_Listed entries_:
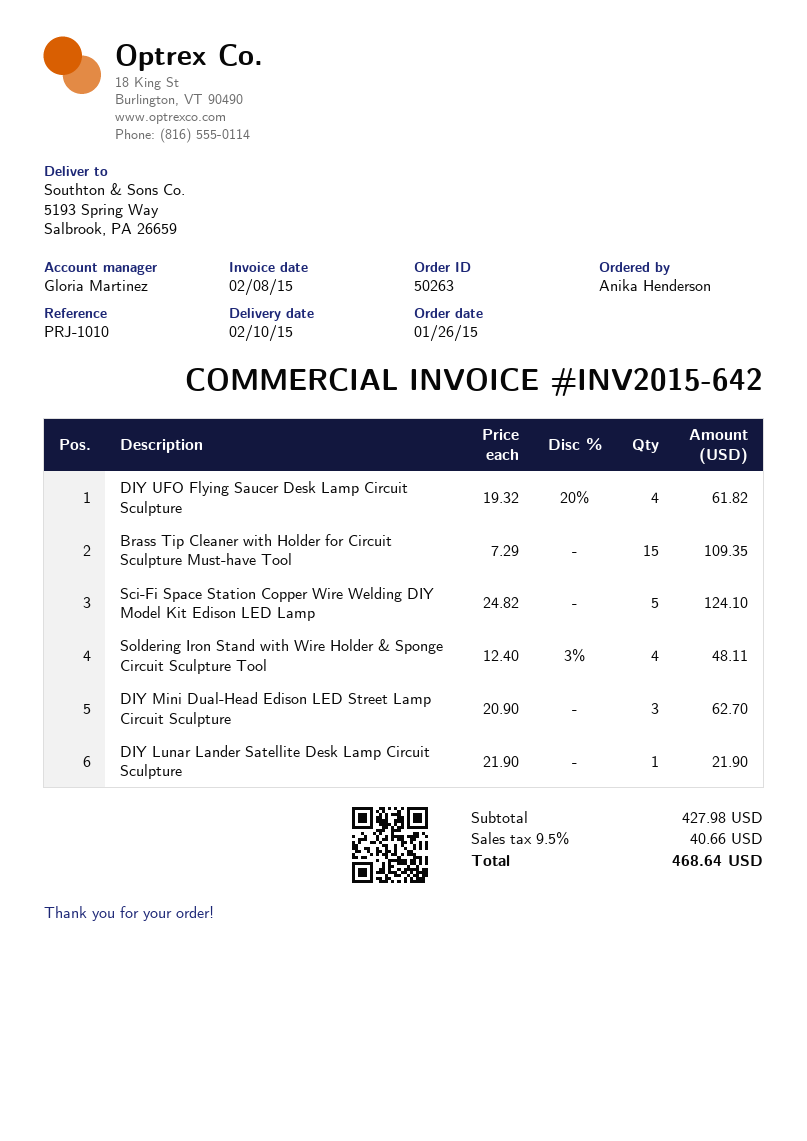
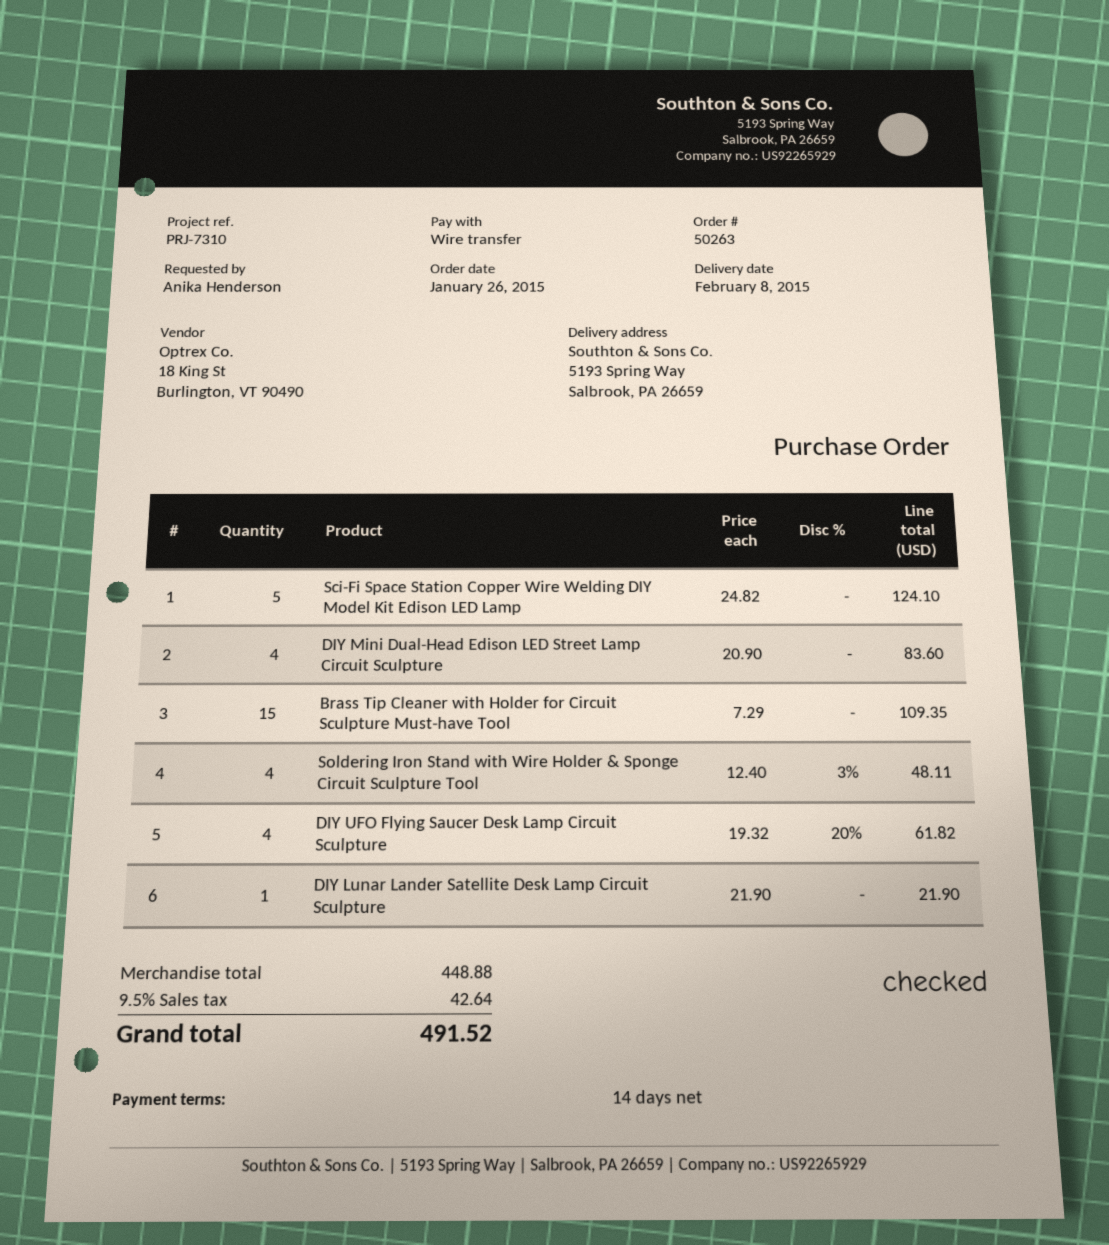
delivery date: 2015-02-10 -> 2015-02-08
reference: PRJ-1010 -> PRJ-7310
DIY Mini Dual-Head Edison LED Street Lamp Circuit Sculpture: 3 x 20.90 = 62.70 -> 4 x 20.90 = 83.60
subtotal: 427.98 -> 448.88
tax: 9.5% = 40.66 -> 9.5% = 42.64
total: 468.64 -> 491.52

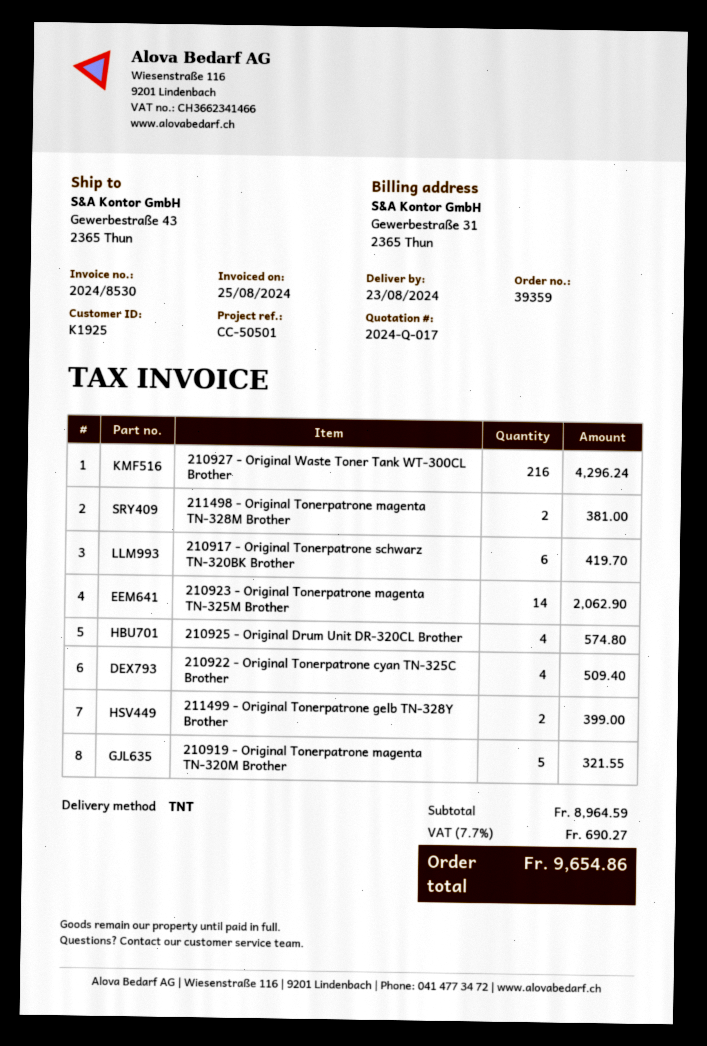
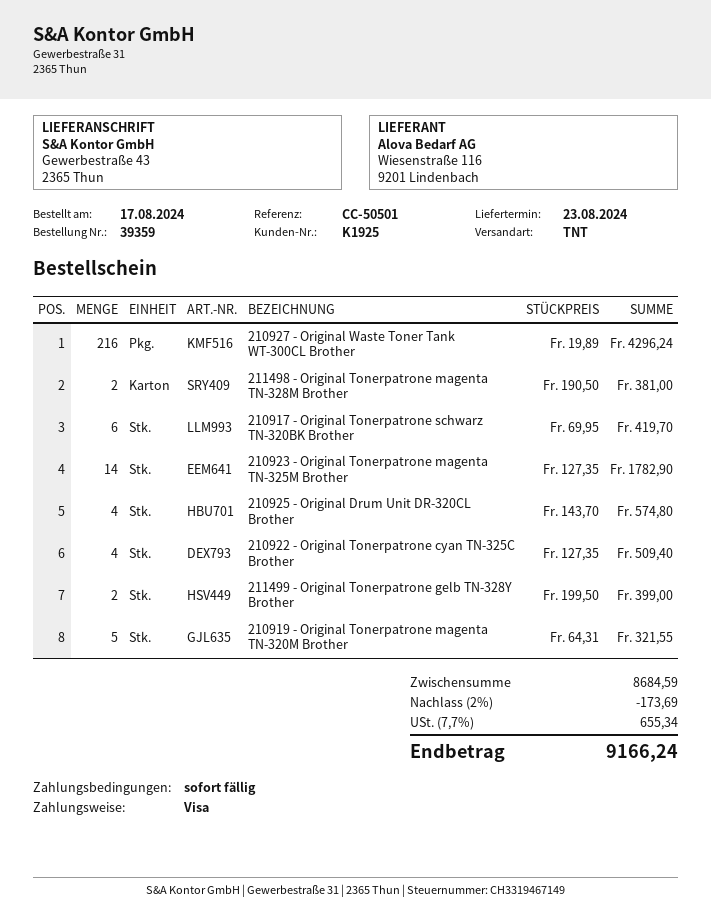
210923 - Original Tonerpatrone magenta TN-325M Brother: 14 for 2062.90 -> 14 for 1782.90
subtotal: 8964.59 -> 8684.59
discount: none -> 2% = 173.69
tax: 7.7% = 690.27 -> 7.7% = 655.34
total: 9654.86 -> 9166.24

_Requirement_: Each line of the material above should be set down exactly, with no pictures.

_Task response_:
delivery date: 2015-02-10 -> 2015-02-08
reference: PRJ-1010 -> PRJ-7310
DIY Mini Dual-Head Edison LED Street Lamp Circuit Sculpture: 3 x 20.90 = 62.70 -> 4 x 20.90 = 83.60
subtotal: 427.98 -> 448.88
tax: 9.5% = 40.66 -> 9.5% = 42.64
total: 468.64 -> 491.52

210923 - Original Tonerpatrone magenta TN-325M Brother: 14 for 2062.90 -> 14 for 1782.90
subtotal: 8964.59 -> 8684.59
discount: none -> 2% = 173.69
tax: 7.7% = 690.27 -> 7.7% = 655.34
total: 9654.86 -> 9166.24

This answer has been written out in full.